EquiPNAS: improved protein-nucleic acid binding site prediction using protein-language-model-informed equivariant deep graph neural networks
by Rahmatullah Roche, Bernard Moussad, Md Hossain Shuvo, Sumit Tarafder, and Debswapna Bhattacharya
published in Nucleic Acids Research
Codebase for our improved protein-nucleic binding site prediction appraoch, EquiPNAS.
1.) We recommend conda virtual environment to install dependencies for EquiPNAS. The following command will create a virtual environment named 'EquiPNAS'
conda env create -f EquiPNAS_env.yml
2.) Then activate the virtual environment
conda activate EquiPNAS
3.) Download the trained models from here
- For protein-DNA binding site prediction, use models/EquiPNAS-DNA model
- For protein-RNA binding site prediction, use models/EquiPNAS-RNA model
That's it! EquiPNAS is ready to be used.
To see usage instructions, run python EquiPNAS.py -h
usage: EquiPNAS.py [-h] [--model_state_dict MODEL_STATE_DICT] [--indir INDIR] [--outdir OUTDIR] [--num_workers NUM_WORKERS]
options:
-h, --help show this help message and exit
--model_state_dict MODEL_STATE_DICT
Saved model
--indir INDIR Path to input data containing distance maps and input features (default 'datasets/DNA_test_129_Preprocessing_using_AlphaFold2/')
--outdir OUTDIR Prediction output directory
--num_workers NUM_WORKERS
Number of workers (default=4)
Here is an example of running EquiPNAS:
1.) Input target list and all input files should be inside input preprocessing directory (examples can be found here Preprocessing/
).

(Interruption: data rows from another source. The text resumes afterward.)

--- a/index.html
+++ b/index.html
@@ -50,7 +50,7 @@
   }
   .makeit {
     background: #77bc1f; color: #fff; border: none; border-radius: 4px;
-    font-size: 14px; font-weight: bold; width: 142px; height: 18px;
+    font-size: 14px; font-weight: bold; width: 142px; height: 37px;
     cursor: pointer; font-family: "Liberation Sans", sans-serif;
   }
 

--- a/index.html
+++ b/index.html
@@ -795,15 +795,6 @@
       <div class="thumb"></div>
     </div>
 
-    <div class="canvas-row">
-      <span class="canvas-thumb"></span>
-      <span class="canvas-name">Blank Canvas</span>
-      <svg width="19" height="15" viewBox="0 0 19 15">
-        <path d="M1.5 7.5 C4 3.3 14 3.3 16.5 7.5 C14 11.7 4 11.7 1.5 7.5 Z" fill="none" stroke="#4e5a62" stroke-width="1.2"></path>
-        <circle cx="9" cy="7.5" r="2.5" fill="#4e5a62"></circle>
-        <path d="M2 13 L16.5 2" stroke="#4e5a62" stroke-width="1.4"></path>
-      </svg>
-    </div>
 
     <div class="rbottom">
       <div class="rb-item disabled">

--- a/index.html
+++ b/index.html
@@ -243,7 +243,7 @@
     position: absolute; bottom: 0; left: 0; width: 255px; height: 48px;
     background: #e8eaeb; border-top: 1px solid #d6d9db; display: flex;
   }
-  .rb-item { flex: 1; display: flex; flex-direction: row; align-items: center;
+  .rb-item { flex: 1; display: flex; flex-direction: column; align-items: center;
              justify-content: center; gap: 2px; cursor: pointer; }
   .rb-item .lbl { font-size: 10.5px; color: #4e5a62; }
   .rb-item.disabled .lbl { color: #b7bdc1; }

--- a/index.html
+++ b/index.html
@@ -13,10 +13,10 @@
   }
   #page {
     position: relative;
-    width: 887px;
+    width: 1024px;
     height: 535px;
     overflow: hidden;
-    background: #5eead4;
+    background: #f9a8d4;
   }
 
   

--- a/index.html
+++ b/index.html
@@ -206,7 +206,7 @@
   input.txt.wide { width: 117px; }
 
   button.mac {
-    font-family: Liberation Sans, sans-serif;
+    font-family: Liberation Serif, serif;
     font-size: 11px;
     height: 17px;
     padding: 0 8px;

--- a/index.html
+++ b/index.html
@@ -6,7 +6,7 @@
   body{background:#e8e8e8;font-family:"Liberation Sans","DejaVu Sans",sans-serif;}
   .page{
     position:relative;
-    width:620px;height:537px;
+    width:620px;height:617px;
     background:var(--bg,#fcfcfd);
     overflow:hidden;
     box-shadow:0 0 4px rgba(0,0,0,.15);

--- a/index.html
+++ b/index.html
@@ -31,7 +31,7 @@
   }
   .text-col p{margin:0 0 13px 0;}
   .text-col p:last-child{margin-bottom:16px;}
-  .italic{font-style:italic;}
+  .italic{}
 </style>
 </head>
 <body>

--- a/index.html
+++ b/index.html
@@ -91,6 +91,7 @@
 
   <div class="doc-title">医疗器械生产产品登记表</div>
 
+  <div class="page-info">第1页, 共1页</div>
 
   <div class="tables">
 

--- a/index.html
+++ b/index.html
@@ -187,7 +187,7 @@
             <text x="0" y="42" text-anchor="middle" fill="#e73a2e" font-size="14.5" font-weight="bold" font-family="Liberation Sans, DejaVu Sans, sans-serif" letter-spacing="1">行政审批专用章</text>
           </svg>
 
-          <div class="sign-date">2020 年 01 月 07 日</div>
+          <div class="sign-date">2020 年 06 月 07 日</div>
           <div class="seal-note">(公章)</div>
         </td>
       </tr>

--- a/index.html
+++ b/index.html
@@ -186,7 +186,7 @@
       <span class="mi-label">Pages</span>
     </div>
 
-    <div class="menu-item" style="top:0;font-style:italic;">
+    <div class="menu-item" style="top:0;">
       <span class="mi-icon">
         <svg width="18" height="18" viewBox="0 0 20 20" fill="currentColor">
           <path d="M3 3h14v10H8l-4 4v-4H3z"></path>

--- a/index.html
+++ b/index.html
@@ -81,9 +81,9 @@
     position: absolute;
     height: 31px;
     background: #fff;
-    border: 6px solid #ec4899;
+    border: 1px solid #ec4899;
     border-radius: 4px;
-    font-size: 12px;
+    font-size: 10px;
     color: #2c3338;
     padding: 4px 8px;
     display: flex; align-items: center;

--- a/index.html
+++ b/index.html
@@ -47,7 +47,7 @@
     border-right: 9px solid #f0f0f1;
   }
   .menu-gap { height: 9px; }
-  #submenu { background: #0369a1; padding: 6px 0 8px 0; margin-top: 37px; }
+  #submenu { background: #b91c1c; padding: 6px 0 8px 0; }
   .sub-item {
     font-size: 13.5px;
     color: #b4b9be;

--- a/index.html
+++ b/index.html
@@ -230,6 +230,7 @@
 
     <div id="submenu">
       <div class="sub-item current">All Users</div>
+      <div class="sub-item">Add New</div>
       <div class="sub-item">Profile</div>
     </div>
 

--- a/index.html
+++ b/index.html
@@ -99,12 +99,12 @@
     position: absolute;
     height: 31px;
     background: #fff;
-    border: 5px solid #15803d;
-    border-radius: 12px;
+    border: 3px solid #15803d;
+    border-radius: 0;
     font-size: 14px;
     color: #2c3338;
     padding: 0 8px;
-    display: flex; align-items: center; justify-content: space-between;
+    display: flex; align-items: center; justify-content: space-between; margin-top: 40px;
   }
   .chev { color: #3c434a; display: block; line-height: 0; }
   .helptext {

A detailed preprocessing instructions can be found here
2.) Make an output directory mkdir output
3.) Run python EquiPNAS.py --model_state_dict models/EquiPNAS-DNA/E-l12-768.pt --indir Preprocessing/ --outdir output/
4.) The residue-level protein-DNA or protein-RNA binding site predictions are generated at output/
.
For protein-DNA binding site prediction, we obtain the training targets from here, and for protein-RNA binding site prediction, we obtain the training targets from here. Our full train dataset containing the train code, list, and features for both protein-DNA and protein-RNA combined altogether can be found here. The procedure for training is detailed as follows:
-
Download the train scripts from here
-
Extract the train scripts and move them to the current directory
tar -xzvf train_scripts.tar.gz
mv train_scripts/* .
To train protein-DNA binding site predictions in your own dataset, input train target list and all input files should be inside the train data directory and can be preprocessed as described earlier here. Example train data for protein-DNA binding site prediction can be found here.
To retrain the protein-DNA binding site prediction model with our dataset, download the train features and data from here.
-
Extract the train features
tar -xzvf DNA_train_data.tar.gz
-
Run the train scripts:
python train_model.py --indir DNA_train_data/ --save_dir model/DNA/
The trained model will be saved inside: model/DNA
To train protein-RNA binding site predictions in your own dataset, input train target list and all input files should be inside the train data directory and can be preprocessed as described earlier here Example train data for protein-RNA binding site prediction can be found here.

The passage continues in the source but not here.